### WHAT YOU WILL DO:
Give an exact copy of the lines from the beginning of the listing below to the "-43,7 +43,7 @@" line, inclusive.

::::

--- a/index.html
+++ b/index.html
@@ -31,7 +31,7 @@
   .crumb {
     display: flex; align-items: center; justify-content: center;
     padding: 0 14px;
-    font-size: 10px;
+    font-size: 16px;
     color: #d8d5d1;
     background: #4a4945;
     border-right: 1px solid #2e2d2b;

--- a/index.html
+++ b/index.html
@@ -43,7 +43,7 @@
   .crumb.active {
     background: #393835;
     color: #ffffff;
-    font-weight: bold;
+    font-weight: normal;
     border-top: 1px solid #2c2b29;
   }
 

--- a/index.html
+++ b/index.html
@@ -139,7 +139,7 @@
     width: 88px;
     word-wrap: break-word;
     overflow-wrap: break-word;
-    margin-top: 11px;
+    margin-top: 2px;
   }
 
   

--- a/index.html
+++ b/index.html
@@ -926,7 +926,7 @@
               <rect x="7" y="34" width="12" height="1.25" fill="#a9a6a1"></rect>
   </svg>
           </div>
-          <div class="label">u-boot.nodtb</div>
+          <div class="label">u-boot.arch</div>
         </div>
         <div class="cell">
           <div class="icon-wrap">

::::

### OUTPUT FOR THIS EXERCISE:
--- a/index.html
+++ b/index.html
@@ -31,7 +31,7 @@
   .crumb {
     display: flex; align-items: center; justify-content: center;
     padding: 0 14px;
-    font-size: 10px;
+    font-size: 16px;
     color: #d8d5d1;
     background: #4a4945;
     border-right: 1px solid #2e2d2b;

--- a/index.html
+++ b/index.html
@@ -43,7 +43,7 @@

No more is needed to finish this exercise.